When data scientists were likened to Yetis by HP’s big data solution marketing director, Dan Wood, at Computing’s Big Data Summit – it wasn’t because of their diet or breeding habits, but their rarity. Such is the extreme competition to find someone with this skill set, that companies around the world are offering staggering six-figure sums to attract the right candidates.
Recruitment firms, not surprisingly, are rushing to meet this demand. Just last week, a Harvard-backed start-up dubbed Experfy launched as a marketplace for contract data science projects.
Meanwhile, a number of vendors are creating data science courses or “tracks” that could become a source of talent for organisations looking for people who can analyse big data.
But would firms be happy to hire a data science contractor that may not have worked in their industry before – or are the skills of a data scientist easily applied to all sectors?

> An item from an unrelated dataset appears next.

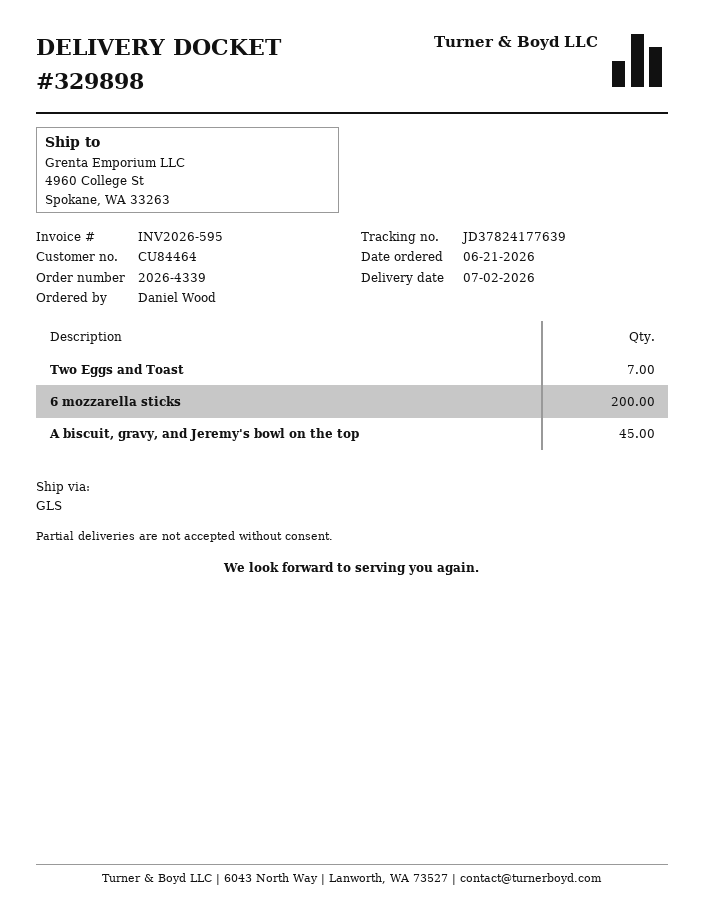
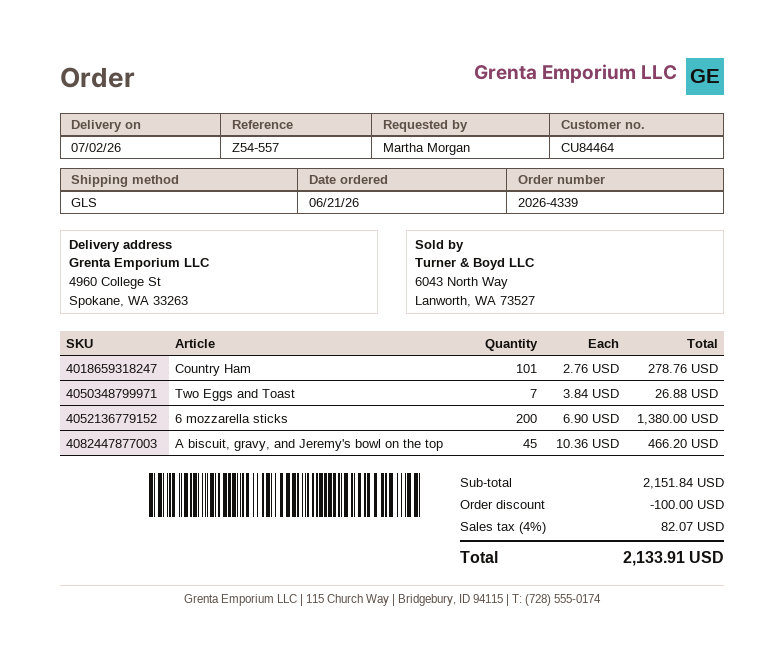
ordered by: Daniel Wood -> Martha Morgan
Country Ham: none -> 101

Forrester Research analyst Mike Gualtieri believes a good data scientist can apply their expertise to any field. He gave the example of the “recommendations” section of Netflix, and said that it was mathematicians who were behind the development– not people with an intimate knowledge of Netflix’s audience.
But the president of Hadoop distributor and developer HortonWorks, Herb Cunitz, said that a data scientist should have a good understanding of the sector they are working in.
He advised enterprises to get those who understand data science tools to team up with colleagues who know the questions that the organisation wants answered – unless they have people on the payroll who can do both.
Indeed, James Robbins, CIO of Northumbrian Water, told delegates at the Big Data Summit that his firm has put together a team comprising people with different skills.
“We’ve tried to blend a team together; it is about looking at the whole team to see if you have the relevant skills,” he said. “You could have one person who specialises in the technical area, another who specialises in the business area, and another who has expertise elsewhere, and they can work together.”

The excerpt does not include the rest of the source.